Je vais vous raconter une histoire…
J’étais toute petite, j’avais dix ans et je pense que c’est à ce moment-là que mon côté pas « féministe », mais féminin quand même, m’est apparu comme étant une force. J’allais dans un quartier voir mon grand-père qui était propriétaire d’une cour commune et il y avait donc d’autres familles qui vivaient dans la parcelle. Un jour j’arrive et un homme et une femme se disputaient. La raison était la suivante : c’était un dimanche, la maman venait de rentrer de son travail (elle vend au marché) et les enfants sont allés pleurer chez elle en disant qu’ils avaient faim. Elle se dit que ce n’est pas possible, car quand elle est partie le matin, elle avait tout laissé dans la cuisine, il suffisait de réchauffer la nourriture et de la donner aux enfants. Mais le mari disait que tout ce qui se passe en cuisine ne le concerne pas, c’est à la femme de le faire, car c’est lui qui travaille et qui ramène de l’argent. La femme lui répondit que c’est vrai que c’est lui qui apporte de l’argent (mettons cela en euro, disons que c’est 100 euros), mais la nourriture que la famille mange vaut 400 euros. Les 100 euros que le mari rapporte, elle les utilise et les multiplie. S’ils ont assez de moyens, c’est parce qu’elle aussi travaille. Par conséquent, il va aussi s’occuper de la famille. Je trouvais que c’était une très bonne leçon. Pour 100 euros apportés, le mari pense qu’il a le droit de mettre ses pieds sur la table et ne rien faire alors que c’est la femme qui nourrit en fait la famille.
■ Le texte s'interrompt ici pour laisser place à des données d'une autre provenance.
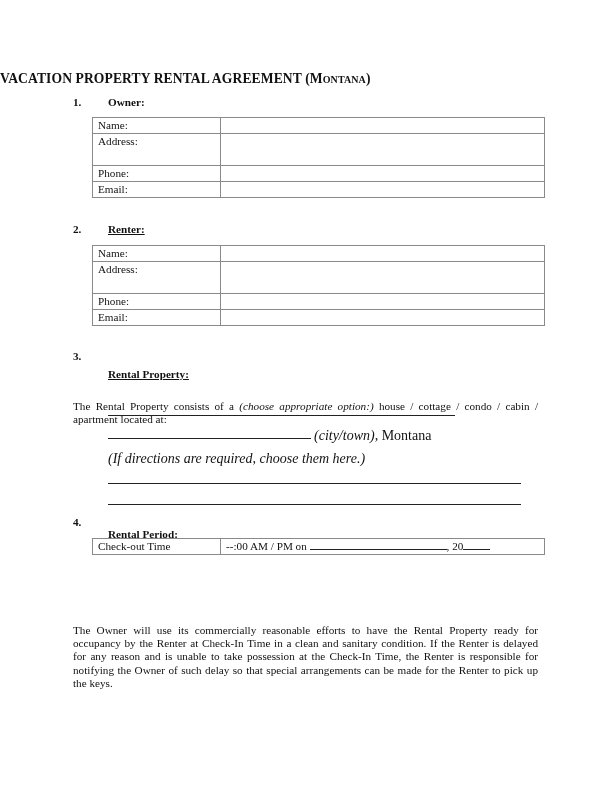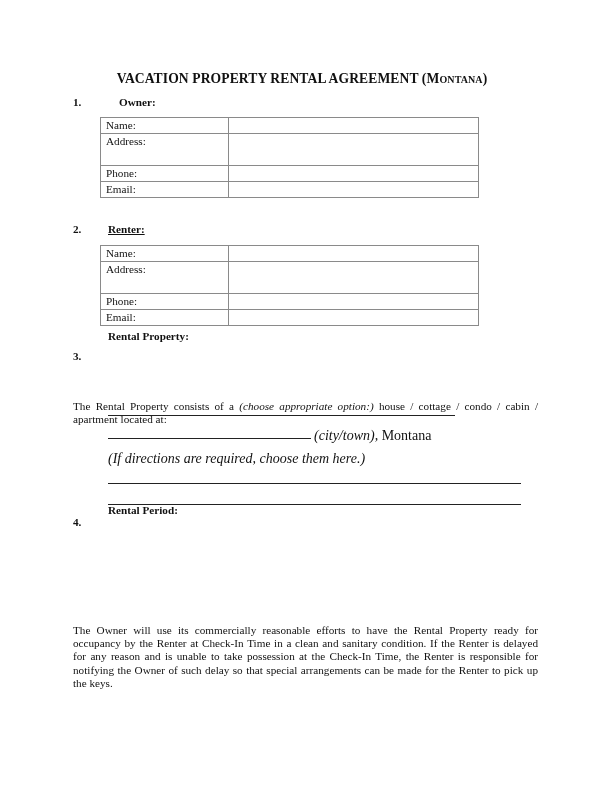"VACATION PROPERTY RENTAL AGREEMENT" .title { text-align: center -> left }
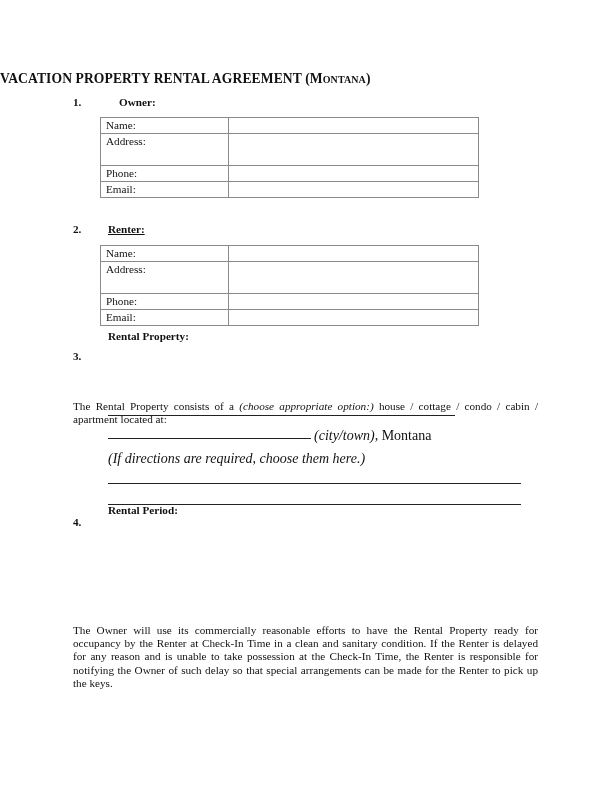"Owner:" div.sec-title { margin-left: 11px -> none }
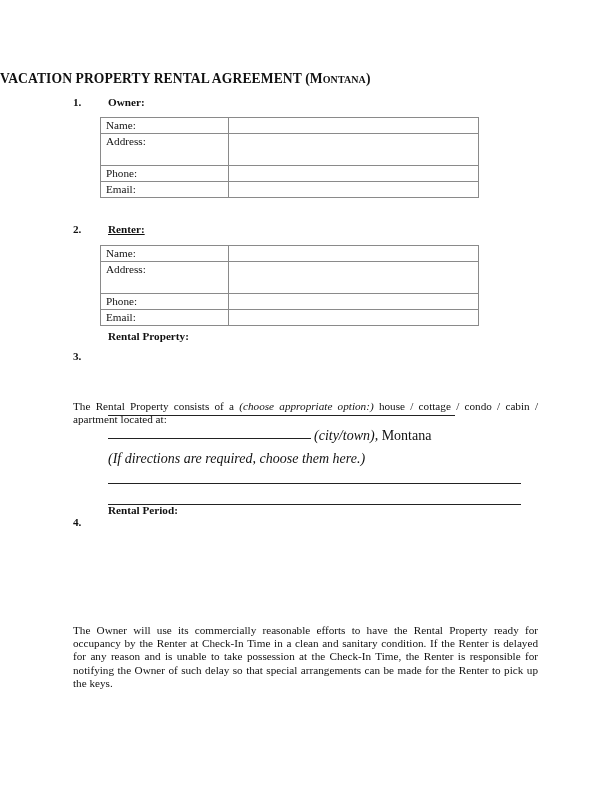"Name:" table.form-table { left: 100px -> 92px; width: 379px -> 453px }
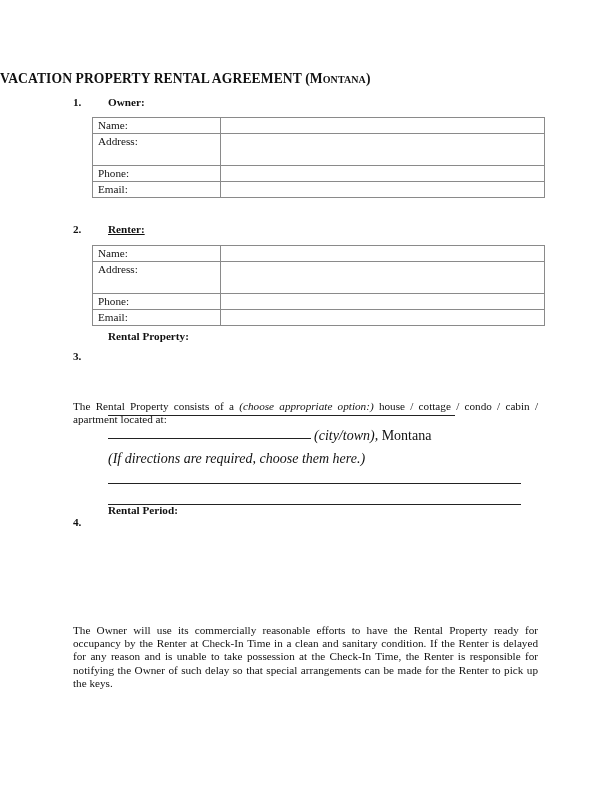"Rental Property:" div.sec-title { text-decoration: none -> underline; top: 330px -> 368px }
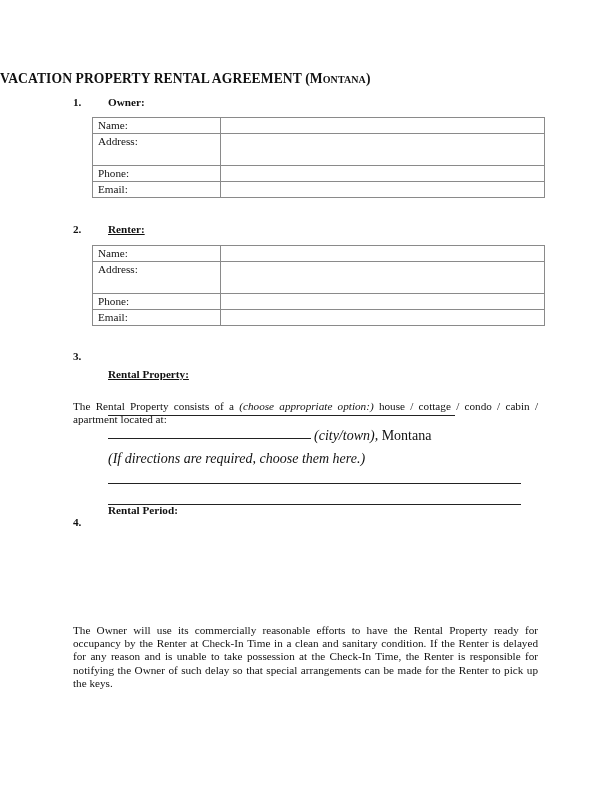"Rental Period:" div.sec-title { top: 504px -> 528px }
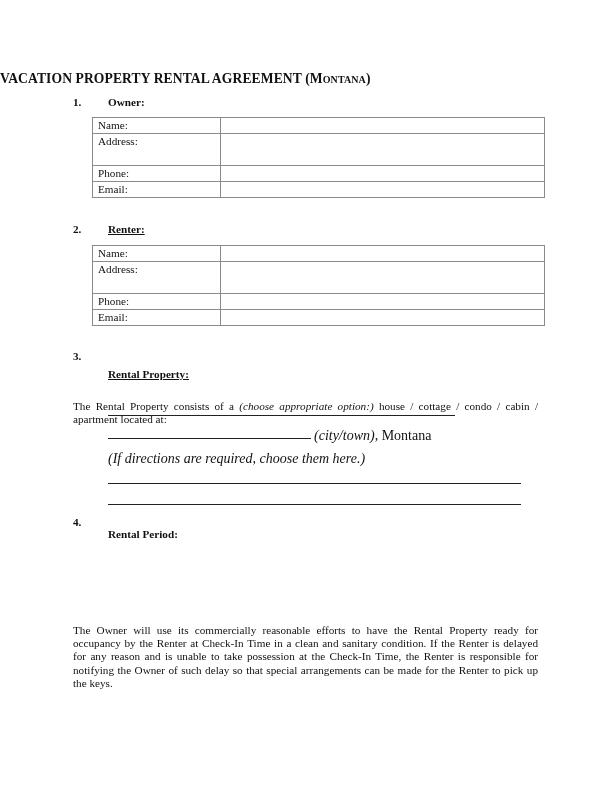"Check-out Time" tr.row-std { html: none -> <tr> <td>Check-out Time</td> <td> <span>--:00 AM / PM on </span><span></span><span>, 20</span><span></span> </td> </tr> }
Donc la femme ne doit avoir aucun complexe. Le challenge, nous l’avons déjà. Il faut se dire que nous avons quelque chose en plus. Il ne faut pas vivre cela en se disant par exemple « je suis déjà un challenge, cela n’ira pas ». La femme dans mon exemple a eu le front de tenir tête à son mari. Le fait d’être des femmes, des mères, c’est déjà un challenge. Très sincèrement, il faut viser la cible et avancer.
Pour une femme quelles sont les qualités requises pour le leadership ?
Je pense qu’il n’y en a pas…
Tout simplement il faut identifier clairement la cible. Quand cela est fait, rien ne peut se mettre entre vous deux. Et avancer, en ayant l’intelligence de son environnement, l’intelligence du cœur et beaucoup de passion.
Par ailleurs, revenant à mon histoire précédente, c’est cette image que j’aimerais avoir de la femme : une femme qui n’a pas peur de franchir des obstacles. C’est cette force, cette volonté qui est la base d’une femme entrepreneure. Donc il faut se mettre en tête qu’il faut être volontaire et avancer, et ne pas laisser de place au doute.